Toro Hill wrote:
Hi all.
I have question about how the function quote() works with NULL values. Here is what the mysql manual say:
---
QUOTE(str)
Quotes a string to produce a result that can be used as a properly escaped data value in an SQL statement. The string is returned surrounded by single quotes and with each instance of single quote (`''), backslash (`\'), ASCII NUL, and Control-Z preceded by a backslash. If the argument is NULL, the return value is the word ``NULL'' without surrounding single quotes. The QUOTE() function was added in MySQL 4.0.3.
mysql> SELECT QUOTE('Don\'t!');
-> 'Don\'t!'
mysql> SELECT QUOTE(NULL);
-> NULL
---
Now after reading this I thought that select quote(NULL) would return the string 'NULL' (without quotes) and not the NULL value. However, this is not true on the version of mysql that I'm using:
You've misunderstood, then. Without the quotes, NULL is the NULL value, not a string. You have to have quotes to be a string! NULL is NULL, 'NULL' is a string. MySQL is doing exactly what the manual says.
mysql> select version(); +---------------------+ | version() | +---------------------+ | 4.0.22-standard-log | +---------------------+ 1 row in set (0.00 sec)
mysql> select isnull(quote(NULL)); +---------------------+ | isnull(quote(NULL)) | +---------------------+ | 1 | +---------------------+ 1 row in set (0.01 sec)

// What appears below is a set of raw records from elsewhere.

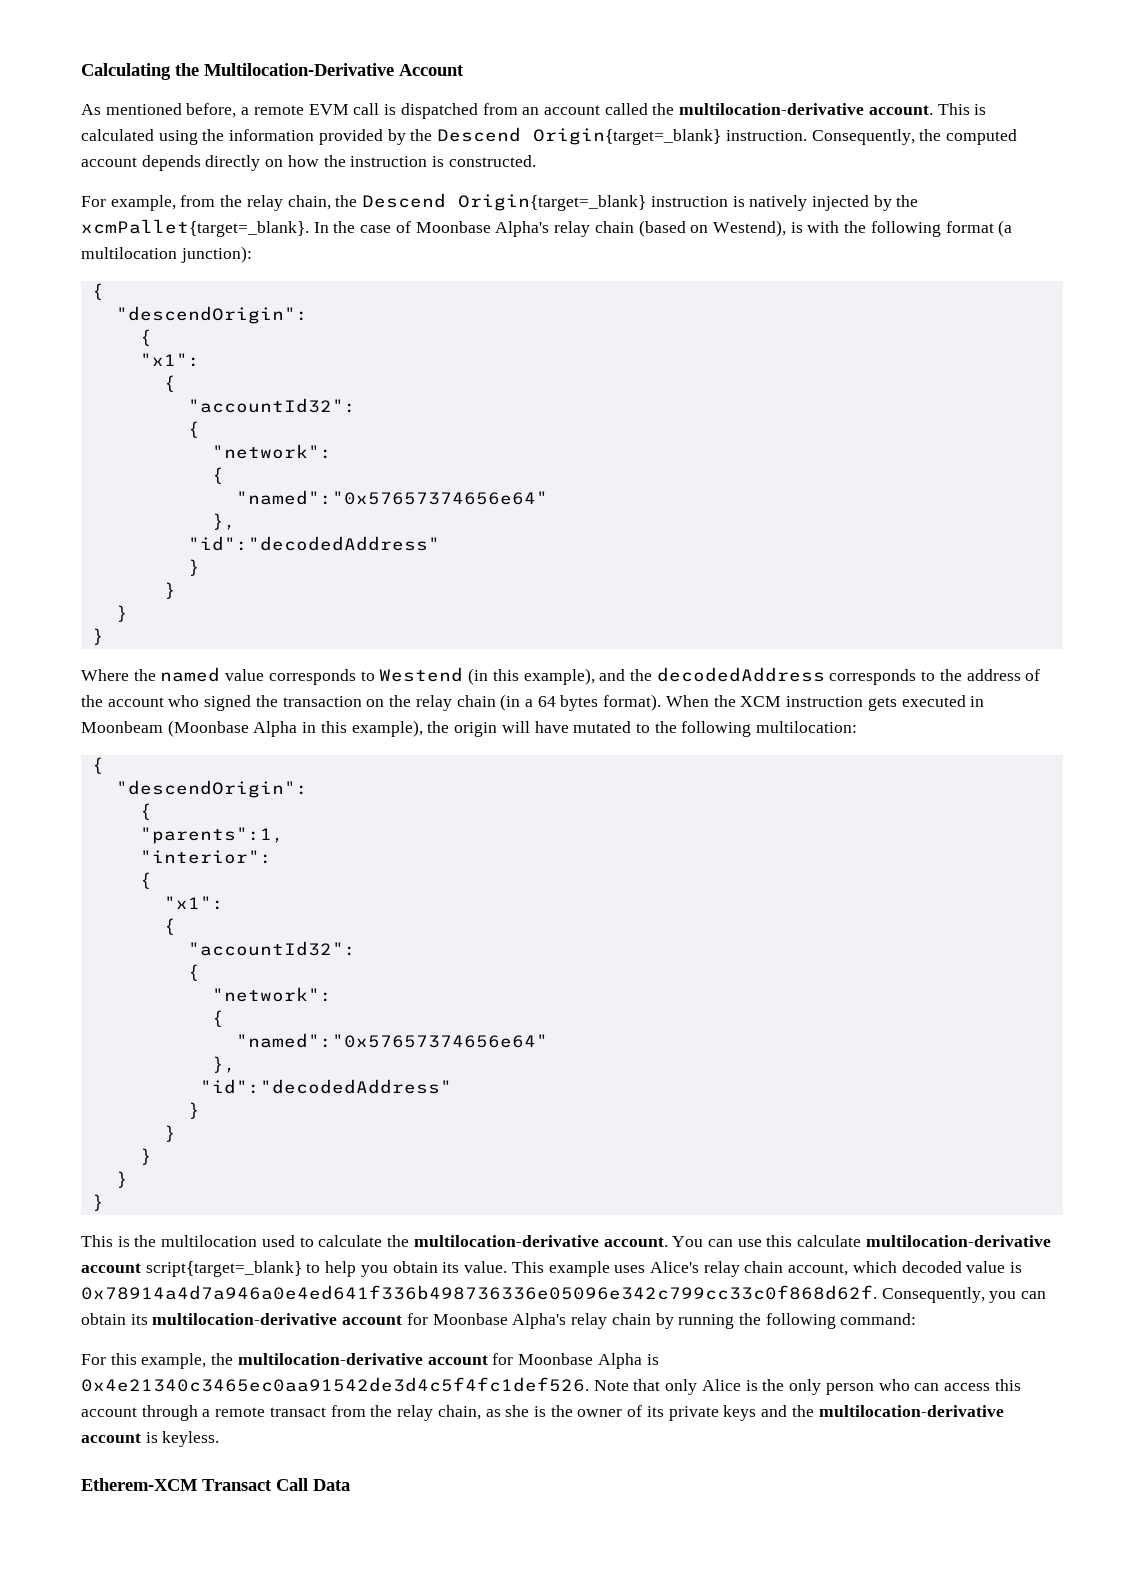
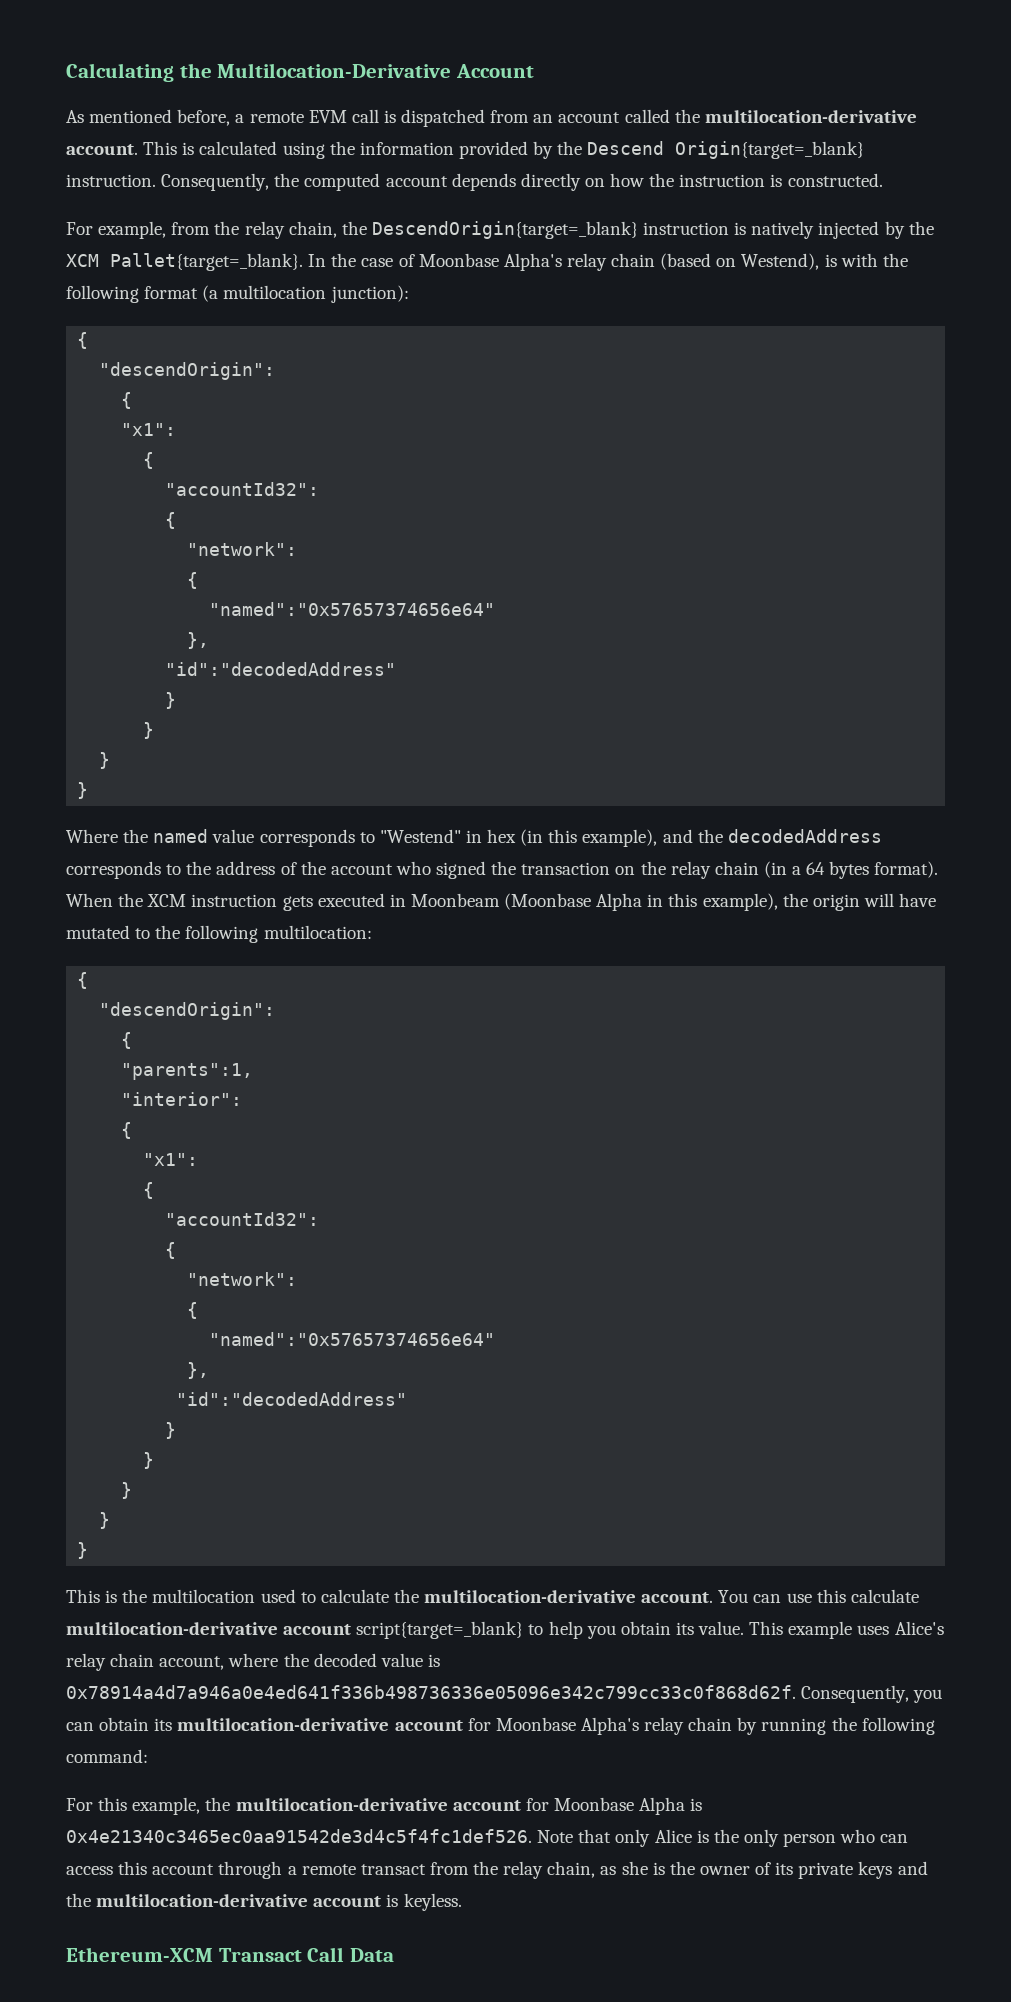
[362,193,647,211] Descend Origin{target=_blank} -> [371,221,638,239] DescendOrigin{target=_blank}
[81,219,309,237] xcmPallet{target=_blank}. -> [66,253,303,271] XCM Pallet{target=_blank}.
[379,667,464,682] Westend -> [379,829,517,843] "Westend" in hex
[852,1261,897,1273] which -> [228,1653,309,1667] where the
[81,1478,197,1491] Etherem-XCM -> [66,1947,213,1962] Ethereum-XCM

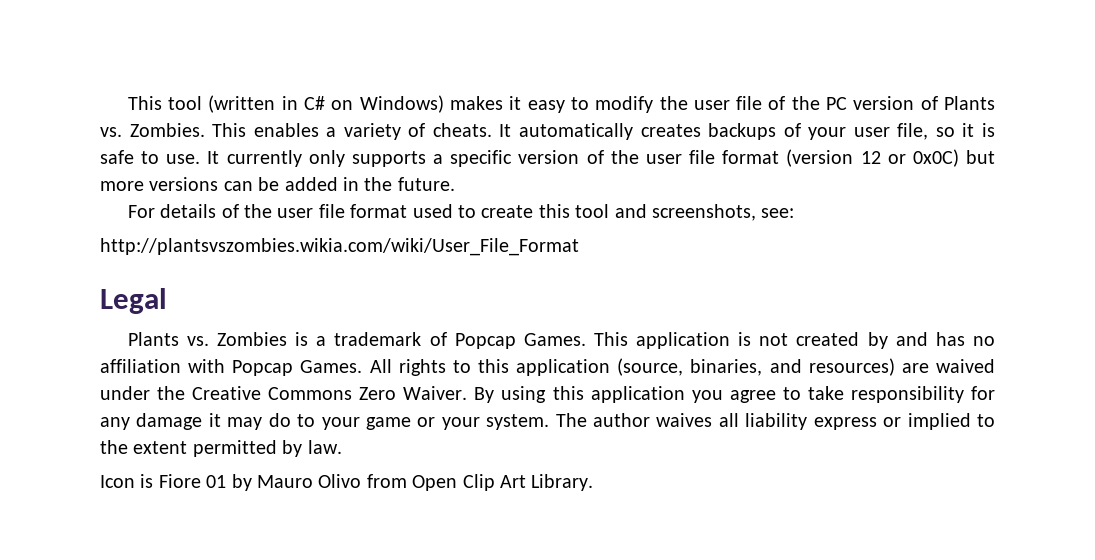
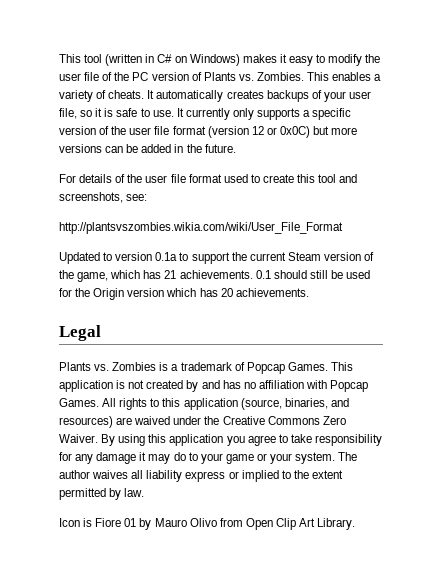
(579, 247) none -> [59,252,375,264] [59,270,371,282] [59,288,309,300] // Updated to version 0.1a to support the current Steam version of the game, which has 21 achievements. 0.1 should still be used for the Origin version which has 20 achievements.

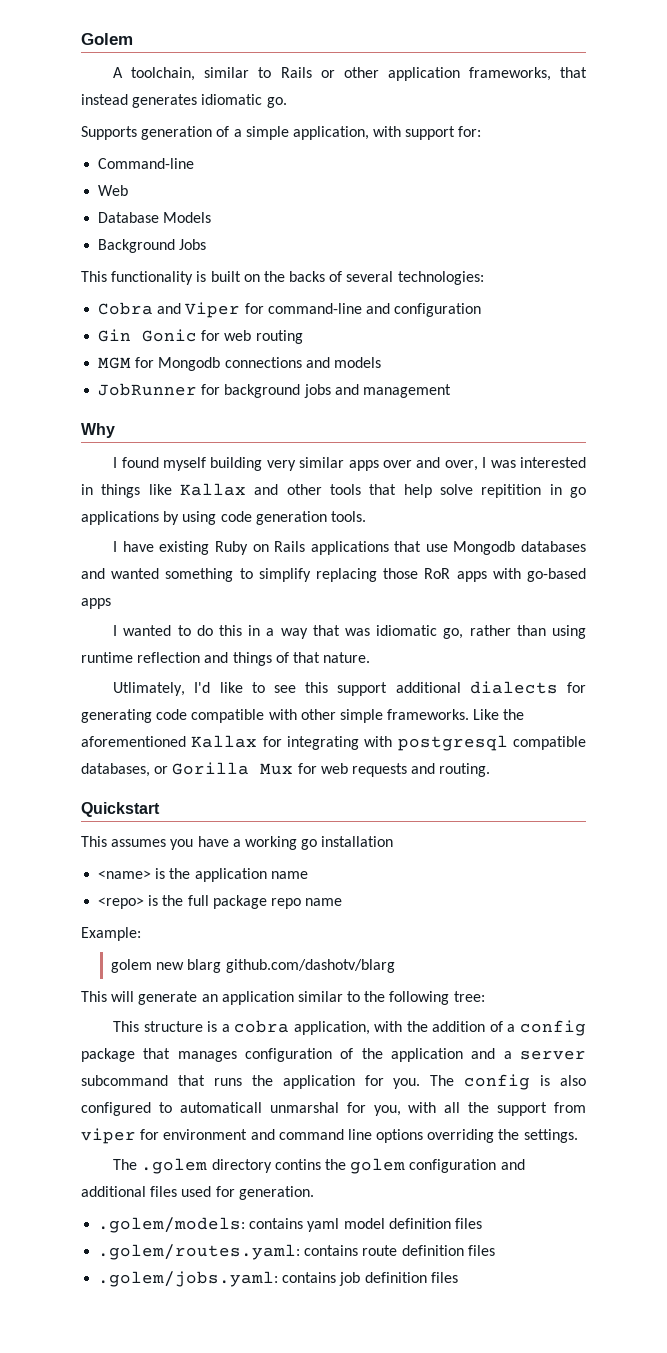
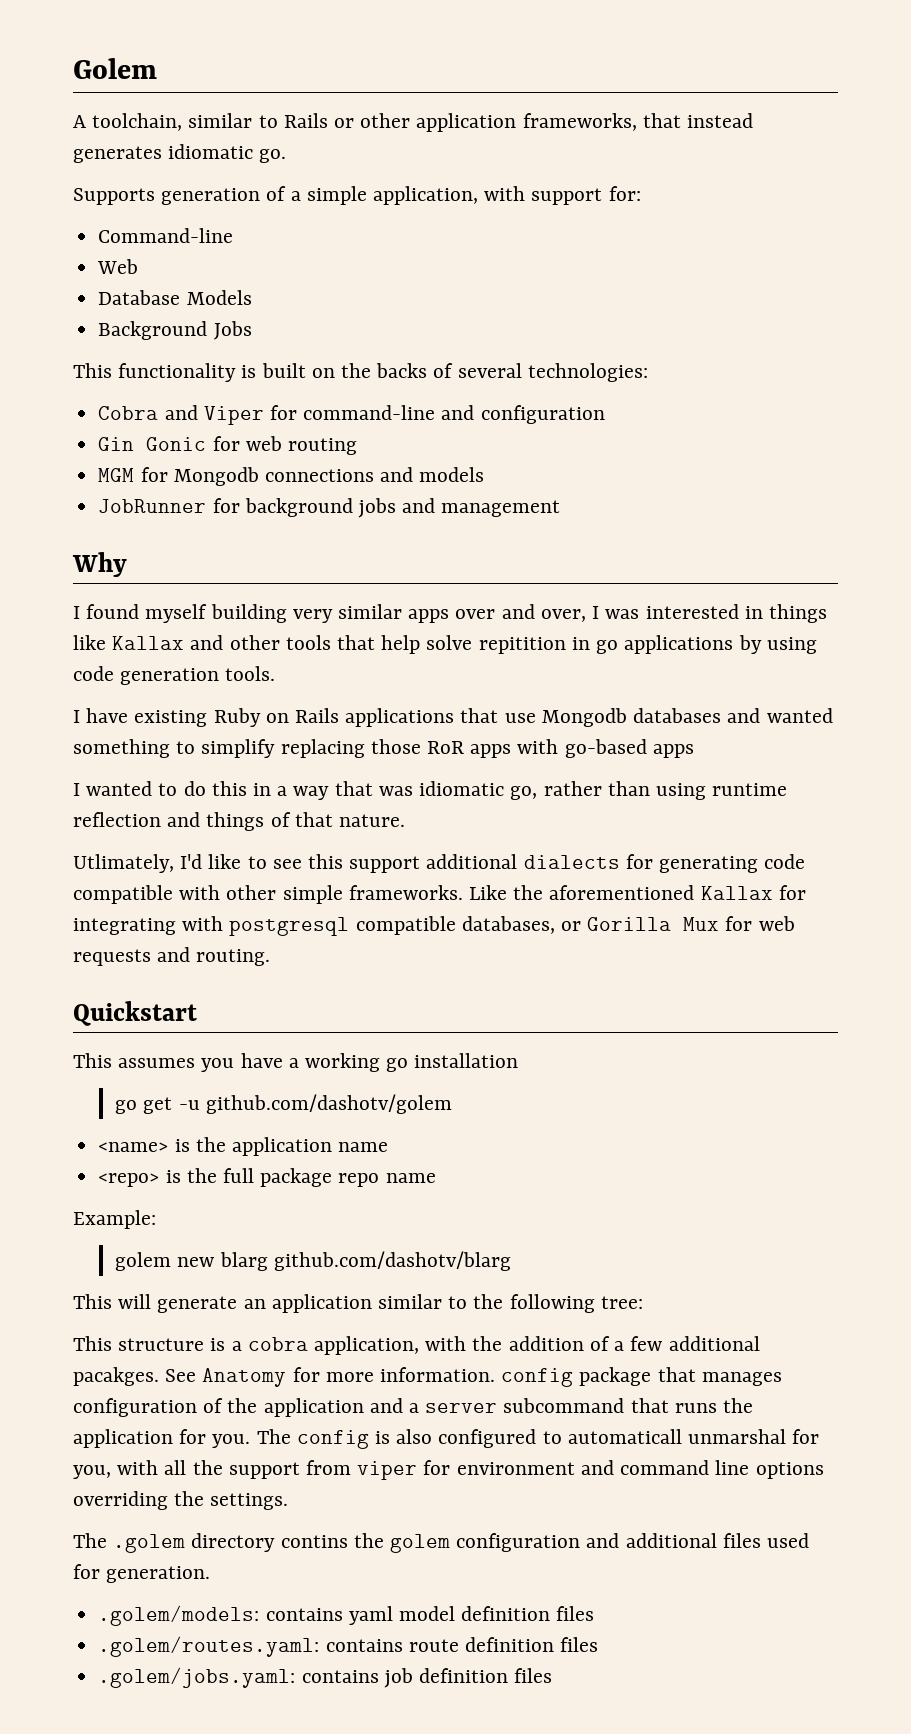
(394, 841) none -> [115,1094,452,1114] // go get -u github.com/dashotv/golem
(516, 1028) none -> [630,1336,760,1351] [73,1367,496,1387] few additional pacakges. See Anatomy for more information.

mysql> select isnull(quote('not null')); +---------------------------+ | isnull(quote('not null')) | +---------------------------+ | 0 | +---------------------------+ 1 row in set (0.00 sec)
So I guess I'm just confused by the documentation. It's easy enough to get the string 'NULL' by using select ifnull(quote(NULL), 'NULL') or something similiar.
You don't need IFNULL for that.
mysql> SELECT QUOTE('NULL'); +---------------+ | QUOTE('NULL') | +---------------+ | 'NULL' | +---------------+ 1 row in set (0.00 sec)
Based on the functionality I experienced I thought that the documentation should read something like:
---
QUOTE(str)
... If the argument is NULL, the return value is NULL. ...
---
That is what it says, just not in those words. Your wording is better, though, in my opinion.
Does this seem correct? Have I missed or overlooked something?
It is correct in that it behaves as documented.